One example is the New York Times, which had an interactive graph that asked users to draw their best guess about how income predicts a child’s college chances because readers would naturally spend a long time on that page drawing said graph.
Tip 3: Be As Comprehensive As Possible
Google is looking for content signals that a page will fulfill all of a searcher’s needs and machine learning models may note the presence of certain words, phrases, and topics predict more successful searches.
In other words, in a search for New York City, a page that mentions each of the five boroughs may rank higher than a page that does not.
Tools like AlchemyAPI and MonkeyLearn can help here, Fishkin said.
Tip 4: Create Content That Inspires Loyalty
Pages that get lots of social activity and engagement, but few links, seem to overperform even for highly competitive keywords like “photos of dogs.”
Fishkin said we see this kind of behavior when a URL becomes hot in social, which could mean Google is using other metrics to get data that mimics social shares, such as clickstream, engagement, and branded queries.

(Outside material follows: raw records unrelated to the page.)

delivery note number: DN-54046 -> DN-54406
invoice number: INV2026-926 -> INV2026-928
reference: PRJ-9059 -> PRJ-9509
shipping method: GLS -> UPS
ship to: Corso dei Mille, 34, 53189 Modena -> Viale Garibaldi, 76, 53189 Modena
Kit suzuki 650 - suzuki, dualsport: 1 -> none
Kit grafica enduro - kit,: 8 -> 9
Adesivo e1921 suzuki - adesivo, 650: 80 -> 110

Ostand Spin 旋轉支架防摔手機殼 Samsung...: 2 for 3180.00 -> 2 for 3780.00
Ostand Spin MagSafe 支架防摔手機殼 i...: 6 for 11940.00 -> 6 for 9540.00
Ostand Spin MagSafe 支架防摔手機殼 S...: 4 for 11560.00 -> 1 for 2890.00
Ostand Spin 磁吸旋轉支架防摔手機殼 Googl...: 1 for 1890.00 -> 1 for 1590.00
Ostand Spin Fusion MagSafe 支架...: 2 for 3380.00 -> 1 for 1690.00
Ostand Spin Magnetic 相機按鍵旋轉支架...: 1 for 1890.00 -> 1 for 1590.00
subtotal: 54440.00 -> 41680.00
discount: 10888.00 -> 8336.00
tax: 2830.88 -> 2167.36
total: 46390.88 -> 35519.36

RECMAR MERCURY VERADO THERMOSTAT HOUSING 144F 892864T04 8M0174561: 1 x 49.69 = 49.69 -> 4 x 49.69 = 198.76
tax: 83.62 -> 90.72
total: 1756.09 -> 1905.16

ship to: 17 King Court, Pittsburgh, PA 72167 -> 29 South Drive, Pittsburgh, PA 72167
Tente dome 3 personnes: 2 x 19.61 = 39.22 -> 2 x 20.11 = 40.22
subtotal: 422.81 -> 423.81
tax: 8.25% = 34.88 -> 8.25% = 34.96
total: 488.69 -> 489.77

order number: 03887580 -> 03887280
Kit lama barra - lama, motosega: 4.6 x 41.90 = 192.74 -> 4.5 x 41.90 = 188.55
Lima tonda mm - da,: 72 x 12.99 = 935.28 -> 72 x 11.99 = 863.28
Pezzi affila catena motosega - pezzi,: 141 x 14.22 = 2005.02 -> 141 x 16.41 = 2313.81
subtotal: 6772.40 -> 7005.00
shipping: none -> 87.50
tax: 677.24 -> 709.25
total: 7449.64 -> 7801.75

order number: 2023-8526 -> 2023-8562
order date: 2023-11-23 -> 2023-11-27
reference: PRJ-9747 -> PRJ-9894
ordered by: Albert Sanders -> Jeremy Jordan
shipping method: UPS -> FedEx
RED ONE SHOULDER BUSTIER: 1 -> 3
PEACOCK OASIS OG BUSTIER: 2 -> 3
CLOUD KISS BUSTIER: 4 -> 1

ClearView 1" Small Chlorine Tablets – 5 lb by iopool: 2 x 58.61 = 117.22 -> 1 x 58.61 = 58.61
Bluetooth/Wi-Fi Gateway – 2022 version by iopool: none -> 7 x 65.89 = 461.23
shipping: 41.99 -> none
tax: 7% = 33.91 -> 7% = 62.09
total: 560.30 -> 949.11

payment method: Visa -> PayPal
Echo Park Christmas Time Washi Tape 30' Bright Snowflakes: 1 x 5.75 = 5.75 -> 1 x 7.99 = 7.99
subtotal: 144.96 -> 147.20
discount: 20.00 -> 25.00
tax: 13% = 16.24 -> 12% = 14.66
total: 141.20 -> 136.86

Per Fishkin, Google almost certainly classifies search results pages differently and optimizes to different goals, such as for a medical query that might be best served by a page that does not have many social shares.
In addition, Google probably wants to see shares that result in loyalty and return visits, Fishkin said. Knowing what the audience and their influencers share is essential, as is knowing what makes them return or prevents them from doing so.
“We don’t need better content. We need 10X content,” Fishkin said.
Tip 5: Solve The User’s Entire Task, Not Just A Query
Google wants searchers to accomplish their tasks faster.
So if Google sees that many users who perform similar types of queries end up on the same site, it might use clickstream data to rank that site higher, even if that site doesn’t have traditional ranking signals.
A page that simply answers the initial query may not be enough because Google wants to send users to websites that resolve their mission, Fishkin said.
What do you think about optimizing for both Google’s algorithm and human input?